Le juge a conclu que le maire avait tenu des propos diffamatoires à l’endroit de Perkins. Ses affirmations ainsi que les insinuations qu’elles sous-entendaient amenaient un citoyen ordinaire à se questionner sur l’honnêteté de Perkins et à remettre en cause sa réputation. De plus, si le maire avait effectué des vérifications quant à la véracité de ses allégations, il aurait découvert que Perkins n’avait commis aucune fraude. En outre, les citoyens et la Ville de Dunham ne retiraient aucun bénéfice de cet acharnement du maire contre un ancien conseiller. Ainsi, le contexte et les devoirs de la charge publique du maire ne constituaient pas une justification à sa conduite.

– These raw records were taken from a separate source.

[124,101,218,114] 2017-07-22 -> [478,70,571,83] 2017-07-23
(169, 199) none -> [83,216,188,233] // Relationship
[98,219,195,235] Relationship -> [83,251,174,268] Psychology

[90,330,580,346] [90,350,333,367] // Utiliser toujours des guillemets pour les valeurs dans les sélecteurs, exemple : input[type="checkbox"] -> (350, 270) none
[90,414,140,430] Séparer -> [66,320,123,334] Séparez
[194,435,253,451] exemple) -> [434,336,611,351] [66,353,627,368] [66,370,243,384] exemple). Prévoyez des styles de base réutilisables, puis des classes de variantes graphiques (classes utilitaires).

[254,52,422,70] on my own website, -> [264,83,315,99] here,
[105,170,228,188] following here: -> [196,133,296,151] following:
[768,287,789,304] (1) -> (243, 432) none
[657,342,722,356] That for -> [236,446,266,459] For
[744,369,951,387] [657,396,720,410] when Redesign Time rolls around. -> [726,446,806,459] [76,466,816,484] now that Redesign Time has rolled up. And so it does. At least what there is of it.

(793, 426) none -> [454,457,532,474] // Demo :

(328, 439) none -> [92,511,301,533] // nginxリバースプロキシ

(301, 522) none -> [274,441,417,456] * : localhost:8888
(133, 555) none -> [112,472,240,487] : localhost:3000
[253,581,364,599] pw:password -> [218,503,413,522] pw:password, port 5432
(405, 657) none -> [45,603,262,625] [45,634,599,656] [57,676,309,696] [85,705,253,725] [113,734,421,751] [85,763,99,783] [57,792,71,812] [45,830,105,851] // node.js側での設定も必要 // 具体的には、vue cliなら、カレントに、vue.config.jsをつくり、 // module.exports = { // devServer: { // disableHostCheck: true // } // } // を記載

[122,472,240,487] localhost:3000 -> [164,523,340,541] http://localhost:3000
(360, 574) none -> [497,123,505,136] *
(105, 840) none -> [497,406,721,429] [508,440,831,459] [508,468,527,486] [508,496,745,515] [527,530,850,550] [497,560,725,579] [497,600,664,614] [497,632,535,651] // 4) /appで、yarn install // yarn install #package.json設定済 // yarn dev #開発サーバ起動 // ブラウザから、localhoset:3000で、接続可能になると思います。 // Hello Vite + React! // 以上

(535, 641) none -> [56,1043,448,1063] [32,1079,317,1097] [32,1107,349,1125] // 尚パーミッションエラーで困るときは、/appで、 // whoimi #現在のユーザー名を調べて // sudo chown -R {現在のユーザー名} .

Étant donné que Perkins, un agent immobilier, a tardé à reprendre ses activités en raison de la médiatisation du dossier sur le territoire où il exerçait son métier, le maire a été condamné à lui verser 35 000 $ pour sa perte de capacité de gains nets. Perkins a également eu droit à 15 000 $ à titre de dommages moraux ainsi qu’à 7 500 $ en dommages exemplaires. Enfin, pour faire contrepoids aux nombreuses publications qui ont porté atteinte à la réputation de ce dernier, le juge a ordonné au maire de faire publier, à ses frais, dans deux journaux locaux, l’en-tête du jugement ainsi que certains paragraphes de celui-ci. L’avis publié devrait aussi indiquer à quel endroit sur Internet le texte intégral est disponible.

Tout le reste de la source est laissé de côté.